Violence against women in India

  • The National Family Health Survey (NFHS) data show that 24% of women faced domestic violence in 2015-16 not seeing any reduction since 2005-06.
  • Compared to the survey results, the actual reports of domestic violence to the police are negligible at 58.8/ one lakh women.
  • The disparity between the crimes reported in a survey and registered with the police highlights how women are unlikely to seek help.
  • The more telling statistic from the NFHS data is perhaps that 52% of the surveyed women and 42% of the surveyed men think there is at least one valid reason for wife-beating.
  • This attitude highlights how ingrained and normalised the idea is such that an abused woman should not expect support from others.
  • The NFHS data also highlight how the proportion of women reporting violence is increasing among families with lower wealth.
  • The lockdown due to the pandemic is leading to a substantial negative income shock for everyone.
  • In our interviews with unorganised sector workers, we often heard that women suffered domestic violence coupled with the husband’s alcoholism.
  • The NFHS data also show a high correlation between alcohol intake and domestic violence. Keeping in mind that access to alcohol may be limited in these times, frustration could also lead to abuse.

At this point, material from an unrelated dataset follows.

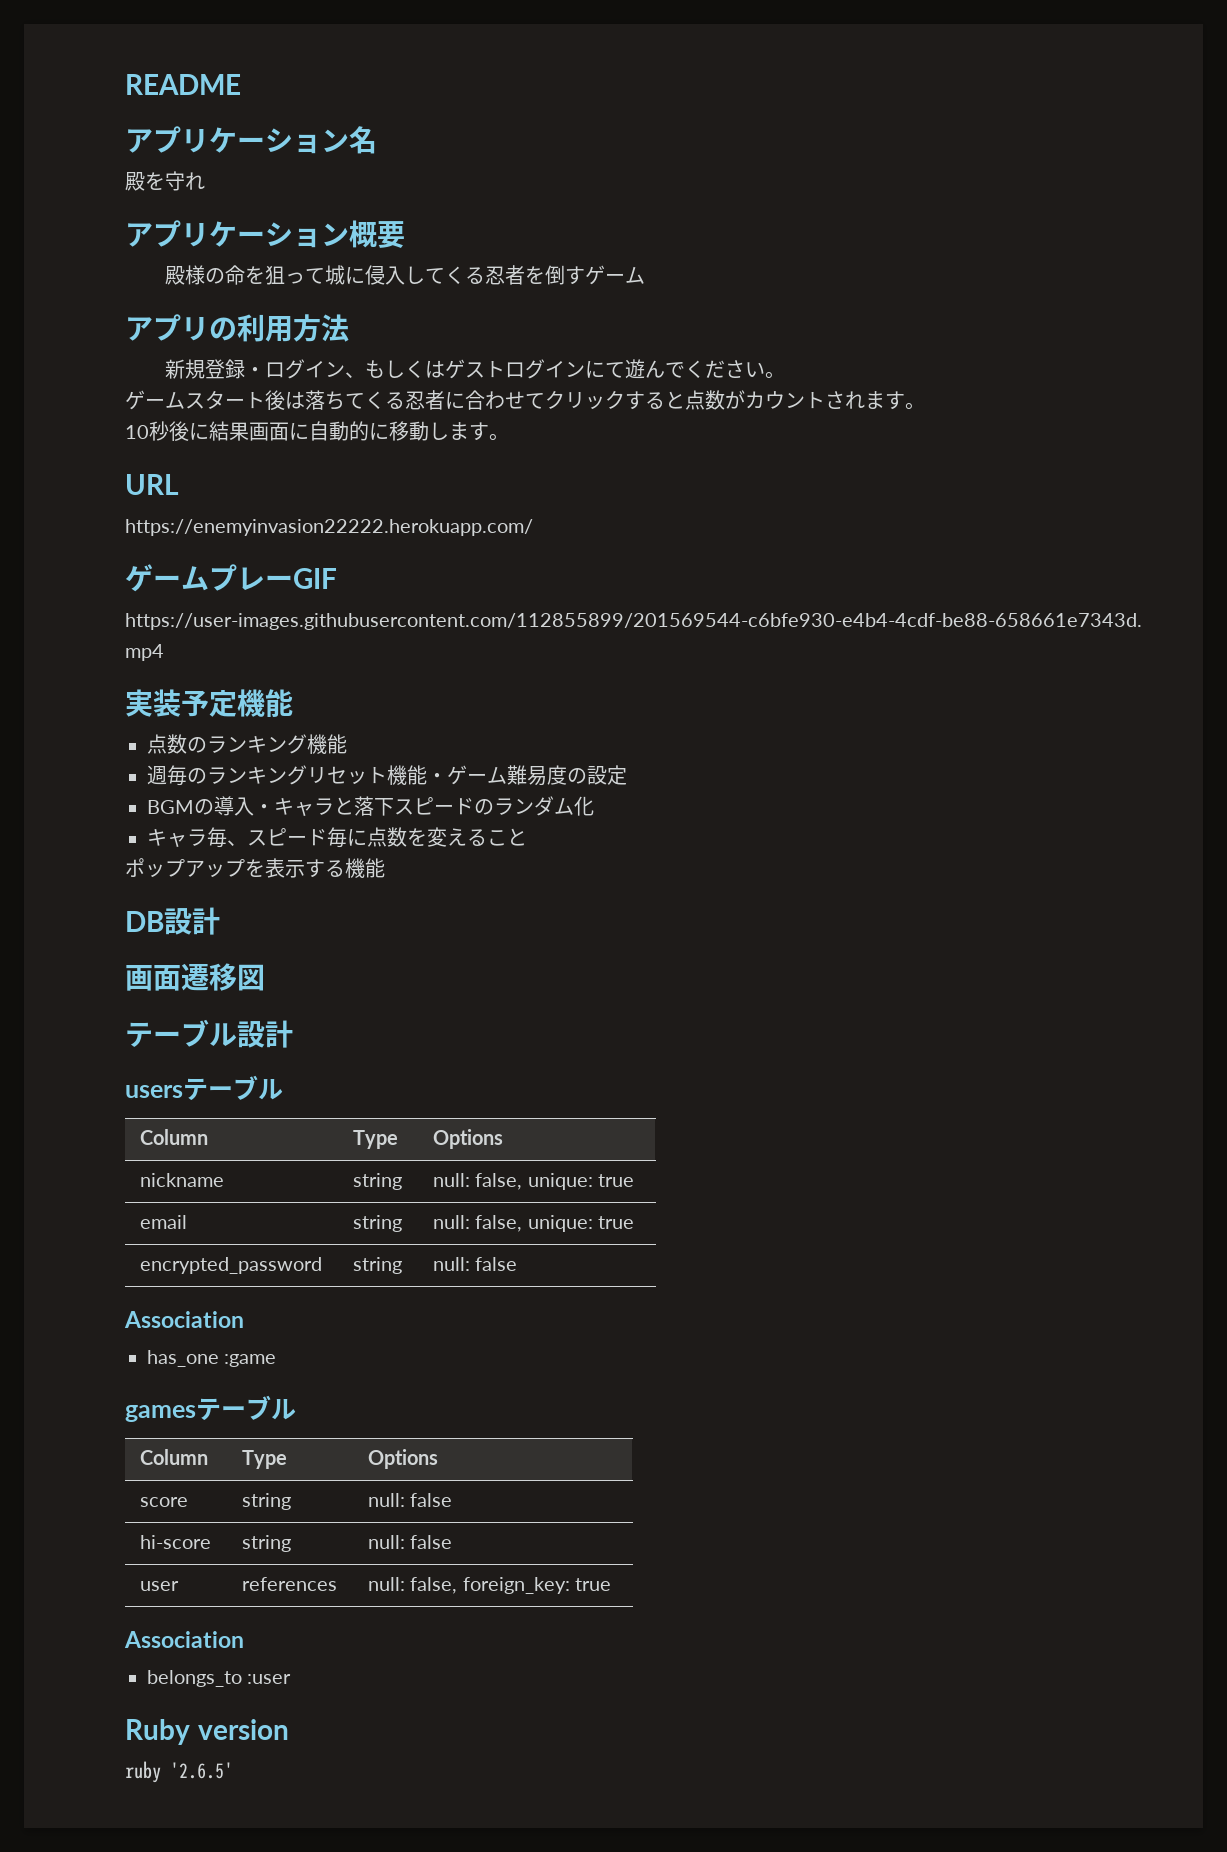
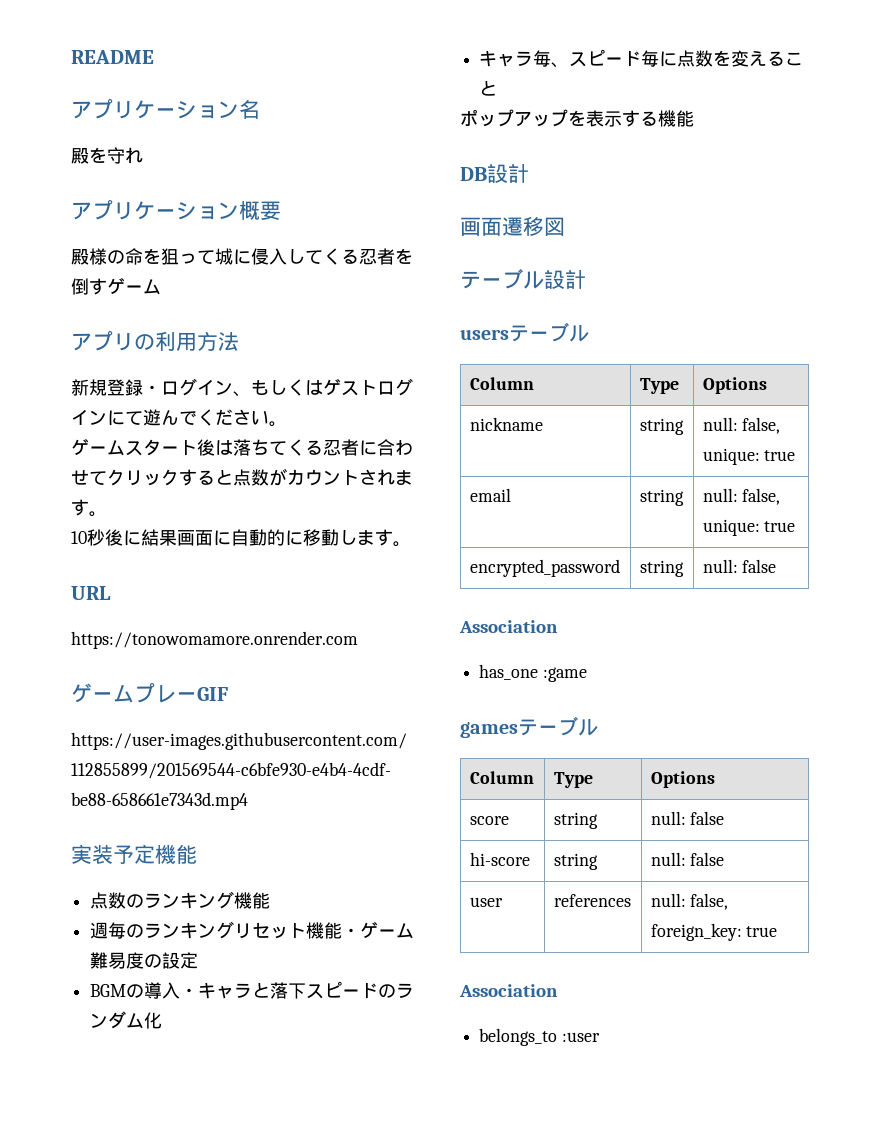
[125,519,533,536] https://enemyinvasion22222.herokuapp.com/ -> [71,631,358,649] https://tonowomamore.onrender.com
[125,1719,289,1745] [125,1761,233,1783] // Ruby version // ruby '2.6.5' -> (600, 1037) none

Constitutional Safeguards and Legislations

  1. Fundamental Rights: It guarantees all Indian women equality (Article 14), no discrimination by the State on the basis of gender (Article 15(1)) and special provisions to be made by the State in favour of women (Article 15(3)).
  2. Directive Principles of State Policies (DPSP): It ensures equal pay for equal work (Article 39 (d)).
  3. Fundamental Duties: It ensures that practices derogatory to the dignity of women are prohibited under Article 51 (A).
  4. Protection of Women from Domestic Violence Act 2005: It provides victims of domestic violence with a means for practical remedy through prosecution.
  5. The Dowry Prohibition Act 1961: It prohibits the request, payment or acceptance of a dowry.
  6. The sexual Harassment of Women at Workplace (Prevention, Prohibition, and redressal) Act, 2013: This legislative act seeks to protect women from sexual harassment at their place of work.

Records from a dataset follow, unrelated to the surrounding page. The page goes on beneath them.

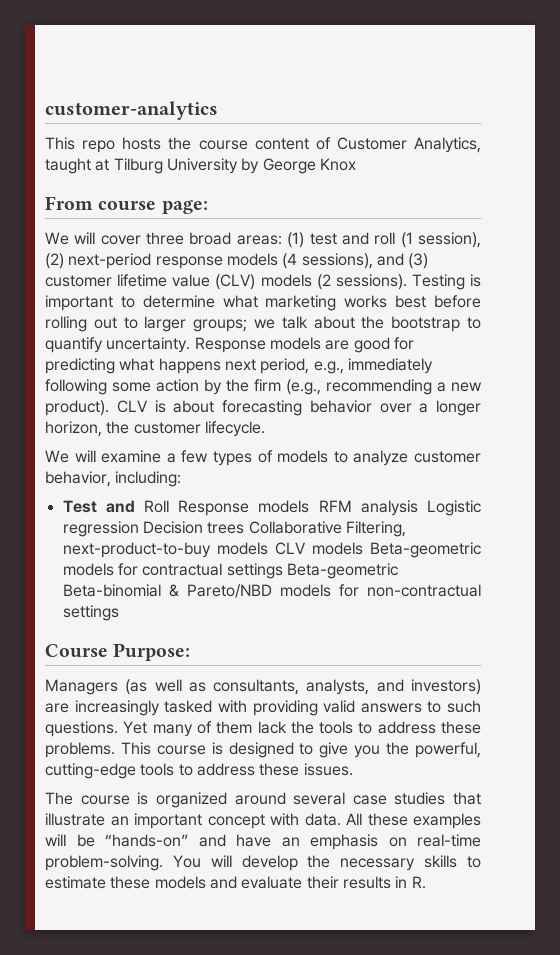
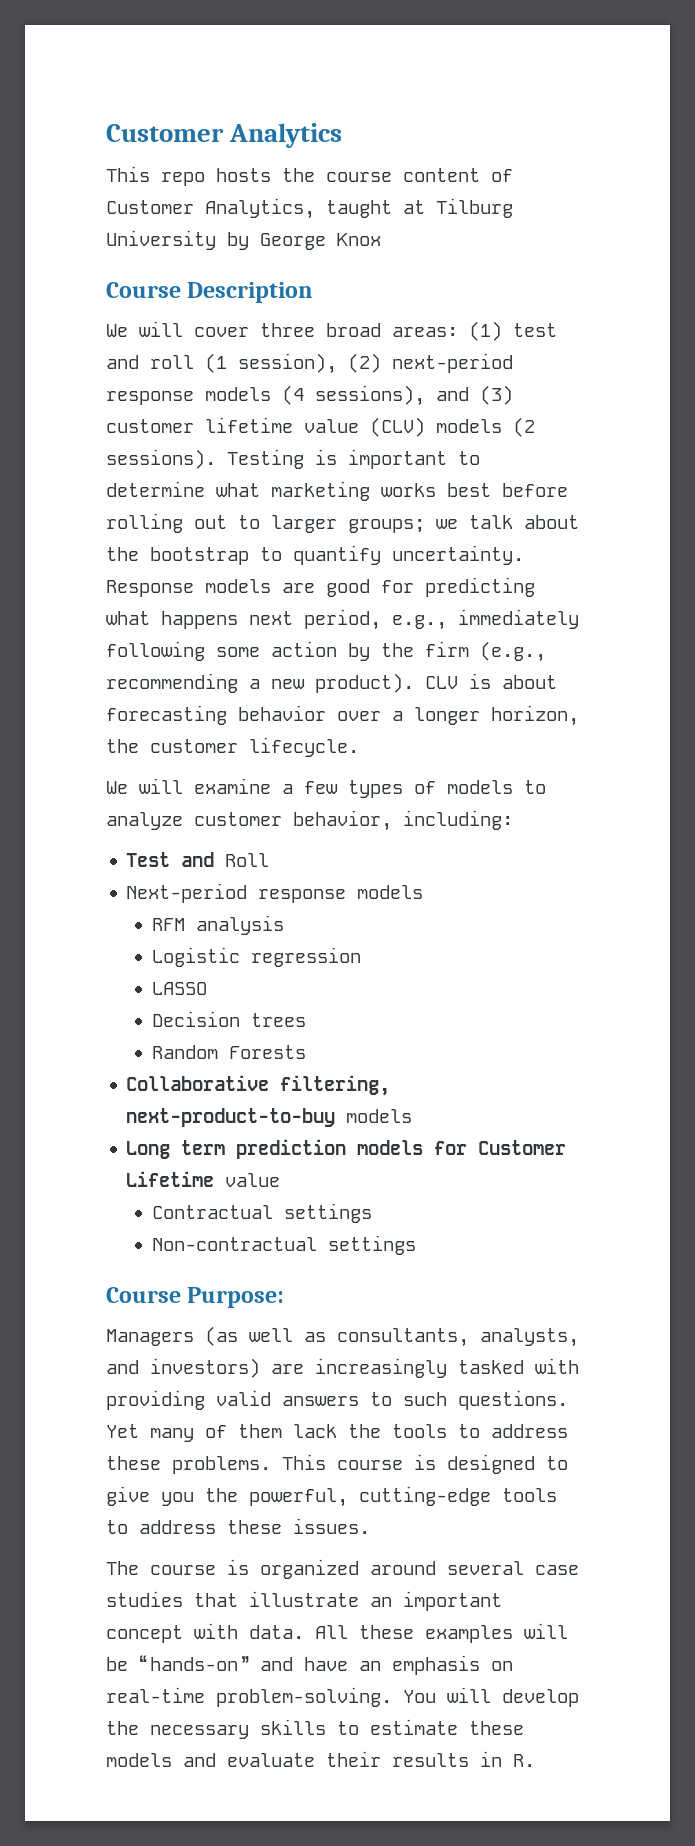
[45,101,218,120] customer-analytics -> [106,123,343,148] Customer Analytics
[45,196,208,214] From course page: -> [106,282,314,303] Course Description
[178,500,310,516] Response models -> [126,883,424,903] // Next-period response models //
(418, 508) none -> (284, 925) //
(139, 529) none -> [151,982,207,995] // LASSO //
[248,521,406,537] [62,542,481,558] [62,563,398,579] [62,584,481,598] Collaborative Filtering, next-product-to-buy models CLV models Beta-geometric models for contractual settings Beta-geometric Beta-binomial & Pareto/NBD models for non-contractual -> [151,1045,306,1059] [126,1075,391,1096] [126,1108,413,1127] [126,1139,567,1159] [126,1171,281,1187] [151,1203,372,1223] [151,1237,317,1251] // Random Forests // Collaborative filtering, next-product-to-buy models // Long term prediction models for Customer Lifetime value // Contractual settings // Non-contractual

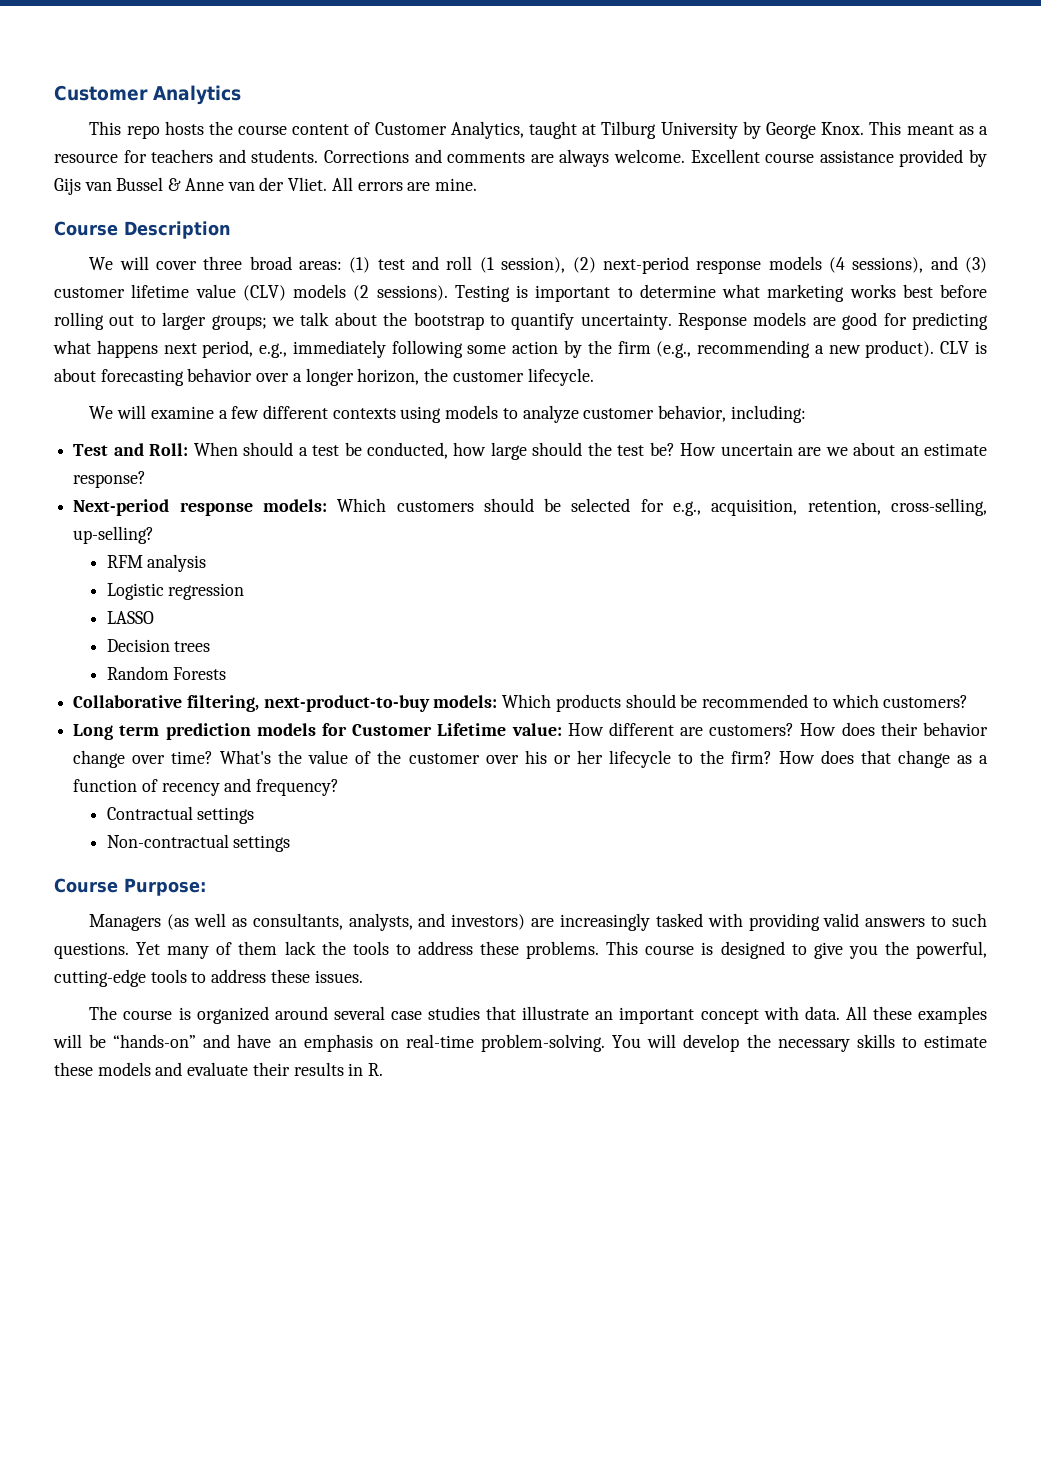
[337,233,381,246] Knox -> [821,121,988,135] [54,149,988,167] [54,177,477,195] Knox. This meant as a resource for teachers and students. Corrections and comments are always welcome. Excellent course assistance provided by Gijs van Bussel & Anne van der Vliet. All errors are mine.
[348,780,436,798] types of -> [262,405,442,423] different contexts using
[225,853,270,867] [126,883,424,903] Roll // Next-period response models -> [149,442,987,460] [73,471,147,488] [73,498,987,516] [73,526,155,544] Roll: When should a test be conducted, how large should the test be? How uncertain are we about an estimate response? // Next-period response models: Which customers should be selected for e.g., acquisition, retention, cross-selling, up-selling?
[346,1109,413,1123] models -> [433,694,969,712] models: Which products should be recommended to which customers?
[225,1173,281,1187] value -> [511,722,988,736] [73,750,988,768] [73,778,340,796] value: How different are customers? How does their behavior change over time? What's the value of the customer over his or her lifecycle to the firm? How does that change as a function of recency and frequency?

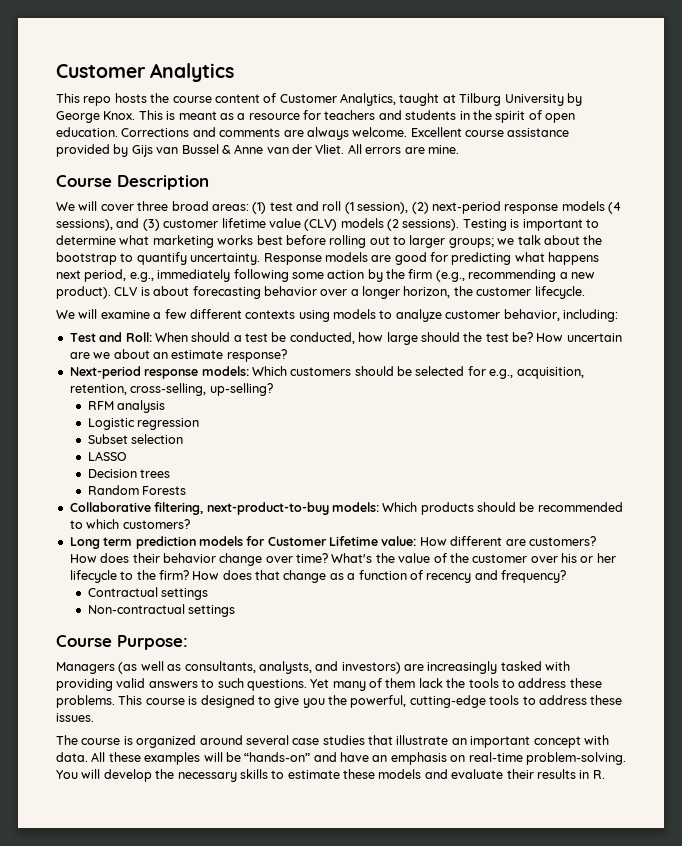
(902, 128) none -> [166,111,176,120] is
[251,149,319,163] students. -> [405,110,575,123] [56,127,118,137] students in the spirit of open education.
(245, 591) none -> [87,434,183,444] // Subset selection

Way Forward: What can be done?

  • The most important thing that we can do is to acknowledge and accept that domestic violence happens and work to reduce the stigma attached to the victims of such violence.
  • Such support may prompt abused women to seek at least informal means to redress their issues.
  • The NCW has appealed to women to reach out to their nearest police stations or call the State Women’s Commission for support.
  • While this is the least that can be done, there are some other formal means by which we can extend help to women right now.
  • The provision of cash transfers and ration support are likely to sustain the family and also reduce stress in the household leading to lower violence against women.
  • Since the lockdown began, the amount of TV viewing, particularly of news, has increased. Coupled with a lack of other activity, this is an opportune time to improve messaging.
  • The NCW could increase its advertising expenditure on TV to relay messages requesting women to contact the police station for help.
  • The 181 helpline number set up for this reason should remain active, and women should be reminded of this number via TV ads.
  • The government could also send mass SMS messages as it did during the onset of the COVID-19 crisis as most women have access to at least a basic phone.
  • Studies show that women more than men tend to be affected adversely during epidemics. We need to take these advisories seriously to prevent further widening of the rift between men and women in our society.